RECORDED INFORMATION:
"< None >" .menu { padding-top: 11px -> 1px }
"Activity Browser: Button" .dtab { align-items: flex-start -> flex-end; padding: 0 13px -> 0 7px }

==

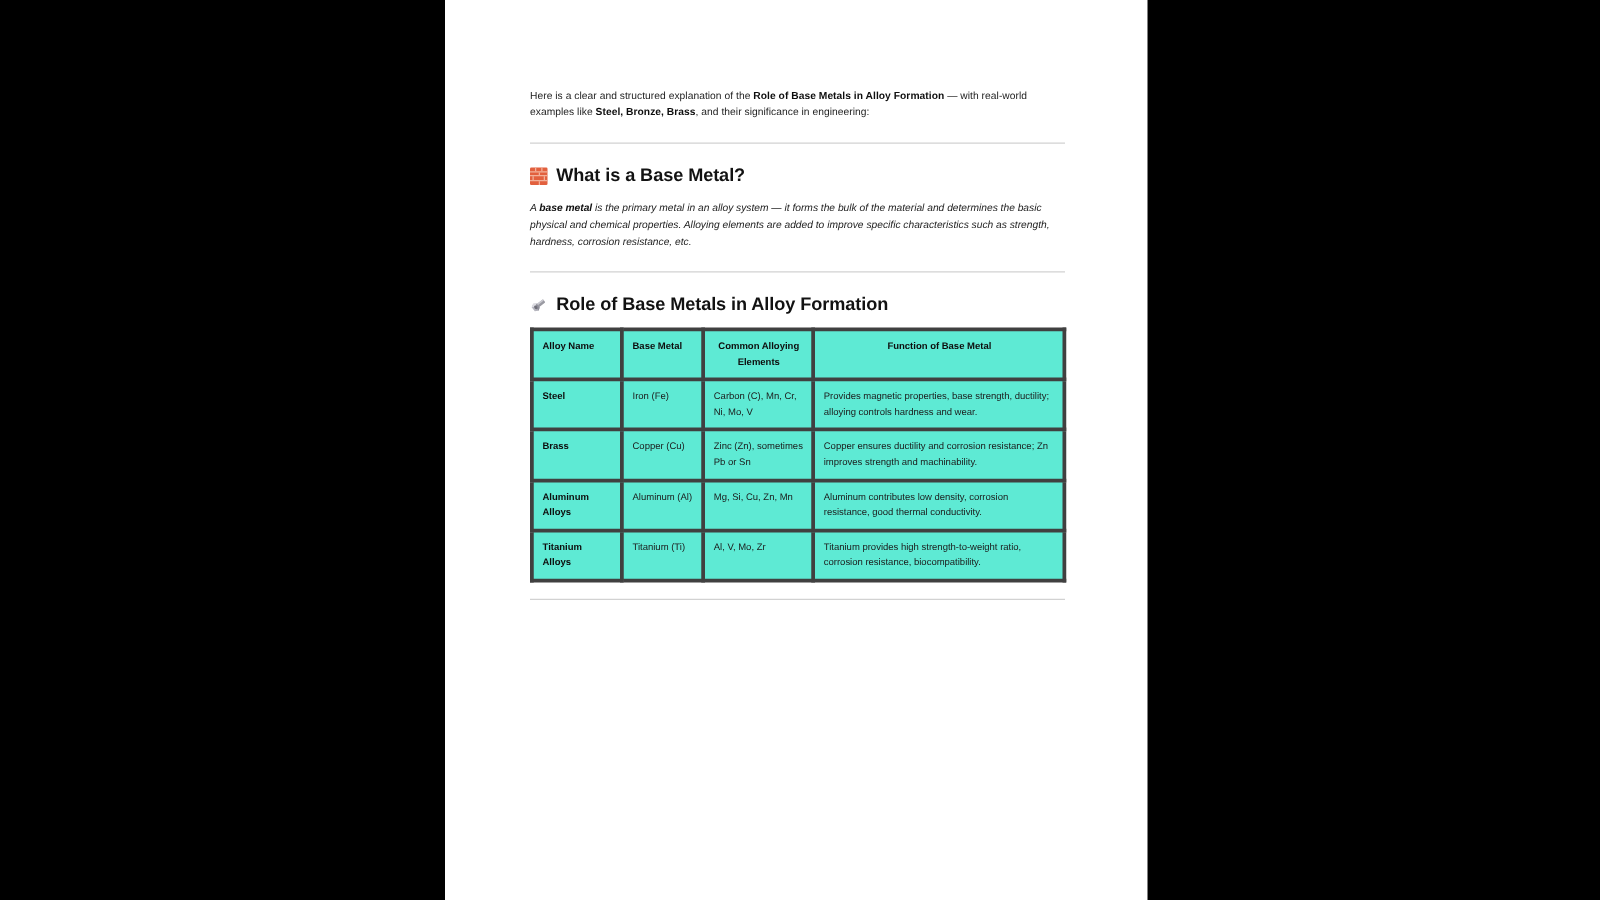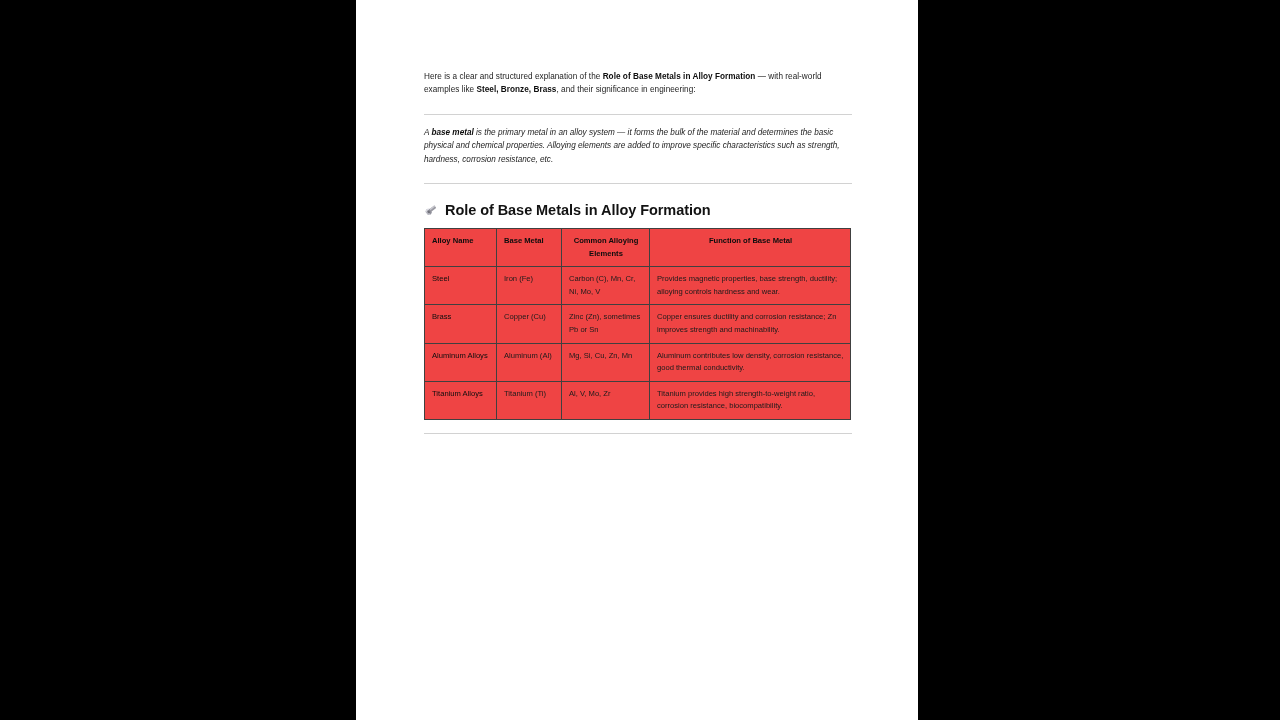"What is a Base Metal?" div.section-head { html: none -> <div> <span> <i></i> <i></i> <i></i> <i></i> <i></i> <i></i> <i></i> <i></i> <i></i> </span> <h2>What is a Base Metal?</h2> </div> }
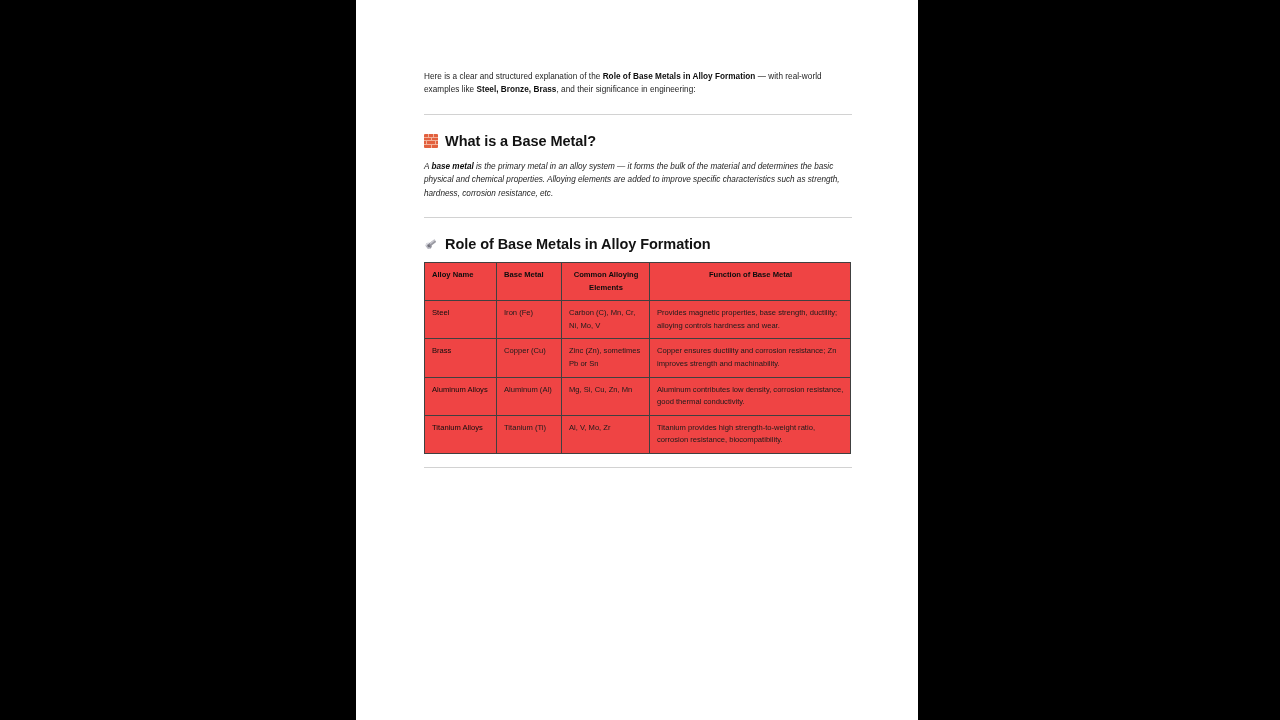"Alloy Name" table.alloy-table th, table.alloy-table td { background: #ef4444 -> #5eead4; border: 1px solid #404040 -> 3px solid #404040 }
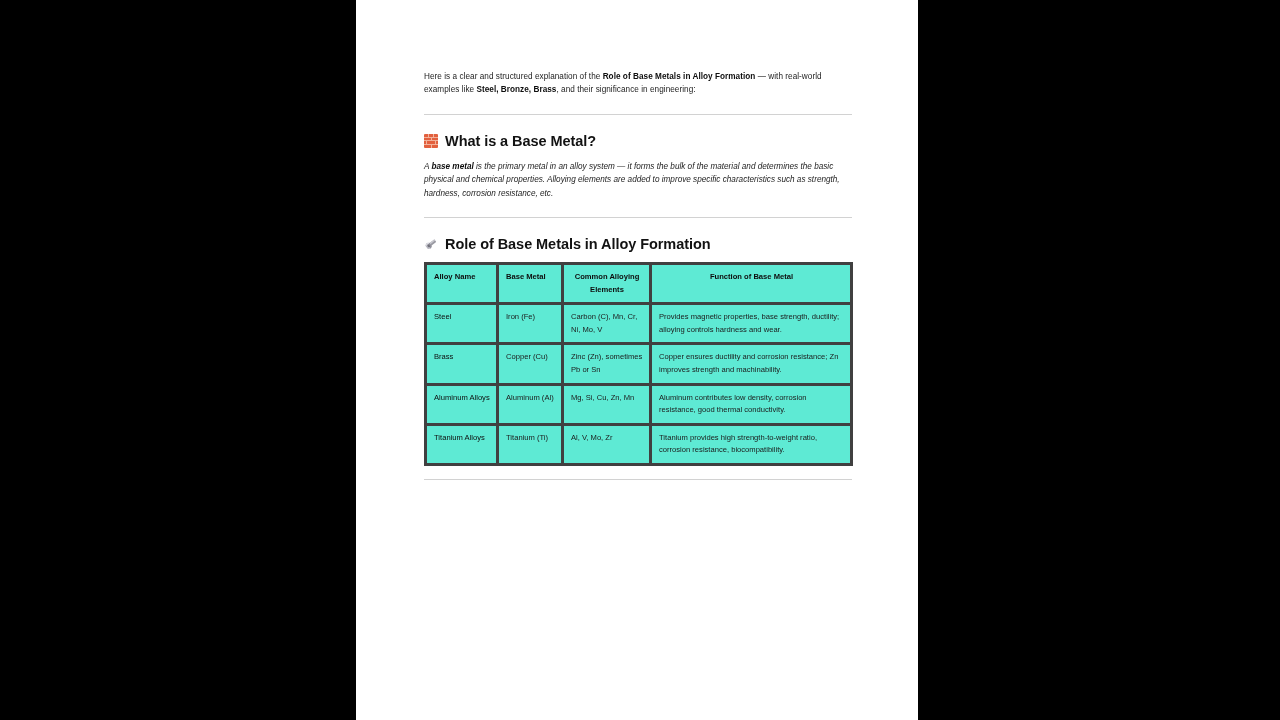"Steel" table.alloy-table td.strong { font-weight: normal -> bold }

TASK DIRECTIONS:
Given the records above, return exactly the lines starting at the line containing "padding-top: 11px ->" and ending at the line containing "align-items: flex-start ->", including both.

PROBLEM SOLUTION:
"< None >" .menu { padding-top: 11px -> 1px }
"Activity Browser: Button" .dtab { align-items: flex-start -> flex-end; padding: 0 13px -> 0 7px }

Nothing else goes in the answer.